The group converging on the Mayor includes cops, Government Guy, a few scientists (including Dashing and Beautiful Assistant), Narrator and Fiance. Before they enter, Mayor is struggling against himself with a gun. He picks up the gun, aims it at his head, pulls it away from his head, puts it in a drawer. It seems he is struggling with some unseen force for control of his arm.
“Is he trying to kill himself or to not kill himself?” I asked. It was the most interesting bit of acting in the movie.
You’ve probably guessed that Mayor is having his brain eaten. These creepy bugs attach themselves to the backs of people’s necks and feed on the brain. While making a hearty meal, the bugs can also control the person’s actions, some with greater success than others, apparently. Really, the movie is not consistent on this point at all.

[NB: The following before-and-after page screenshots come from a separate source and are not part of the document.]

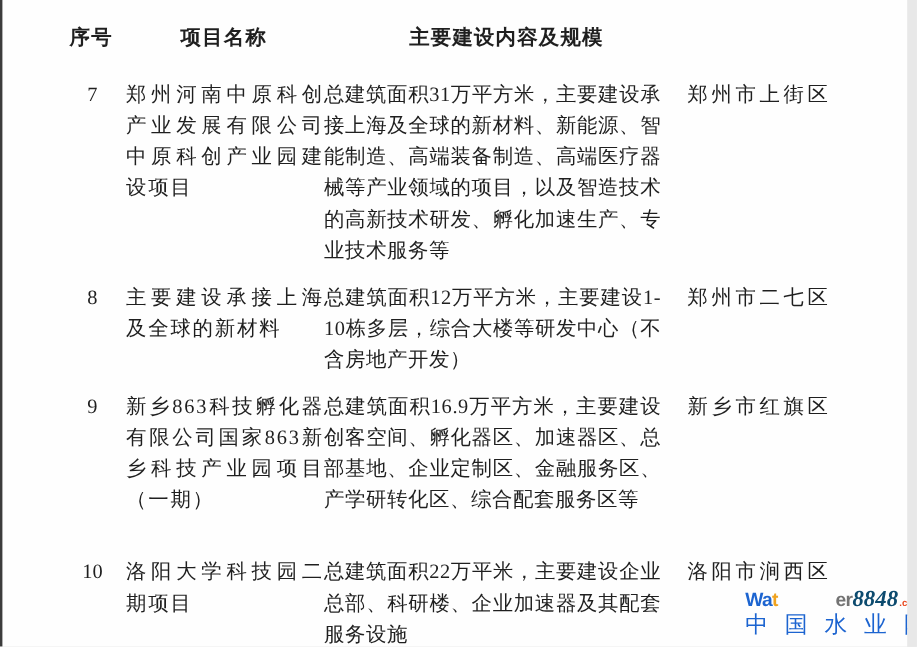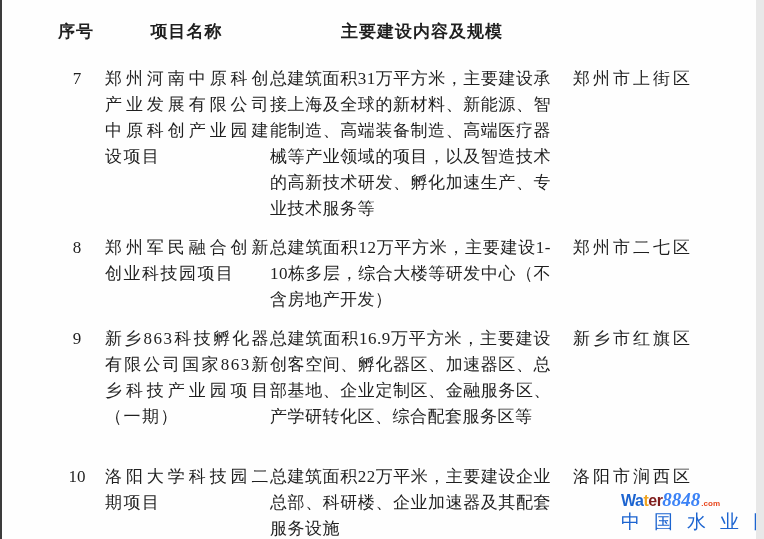"郑州军民融合创新创业科技园项目" div.cell { text: 郑州军民融合创新创业科技园项目 -> 主要建设承接上海及全球的新材料 }
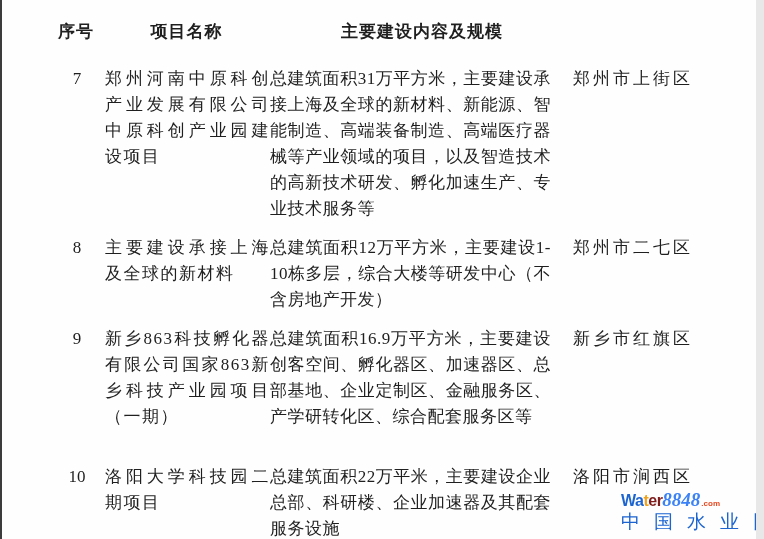"er" span.wm-word { color: #7f1d1d -> #737373; margin-left: none -> 48px }
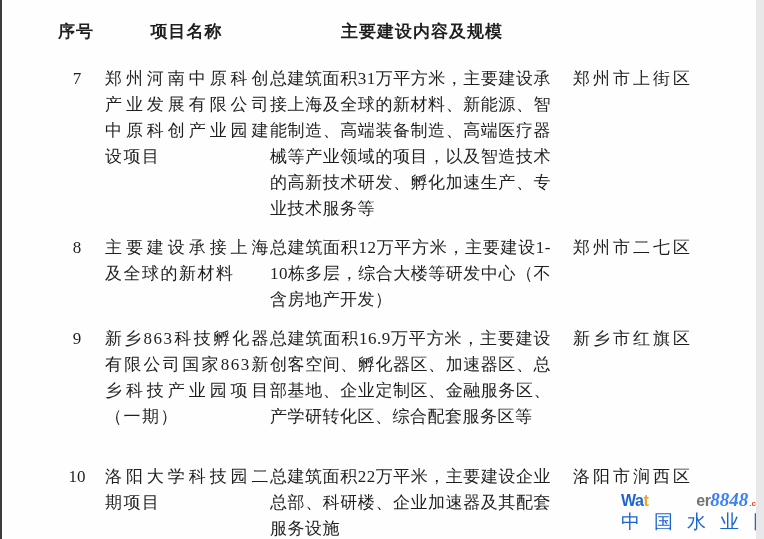"8848" span.wm-num { color: #3b82f6 -> #0c4a6e }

They figure out the brain-sucking thing pretty easily with a lightning fast autopsy on Mayor (oh yeah, he gets shot in a dramatic scene I didn’t tell you about) (this write-up is getting pretty long after all). Seriously, one minute the guy’s is getting shot, two minutes later, the doctor is telling us all about it. That is some damn good forensic science!
Of course, just because they know the problem doesn’t mean they can deal with it right away, especially since it is more widespread than they realize. They sensibly call for help first thing (they don’t always do that in these pictures), but it does them no good when the brain eatee in the telegraph office assures them the message will be sent then sends an entirely different one. The phone is no better when the bug-laden operator keeps telling them, “I’m sorry, that line is busy.”
And then a bunch of other stuff happens. I know I said I was going to tell you the whole plot, but this post is over 1,000 words already. Is anybody even still reading? I kept watching till the end, paying my usual sporadic attention. It isn’t a bad way to spend an hour on a lazy Sunday, if you like cheesy old sci fi flicks. Which I do.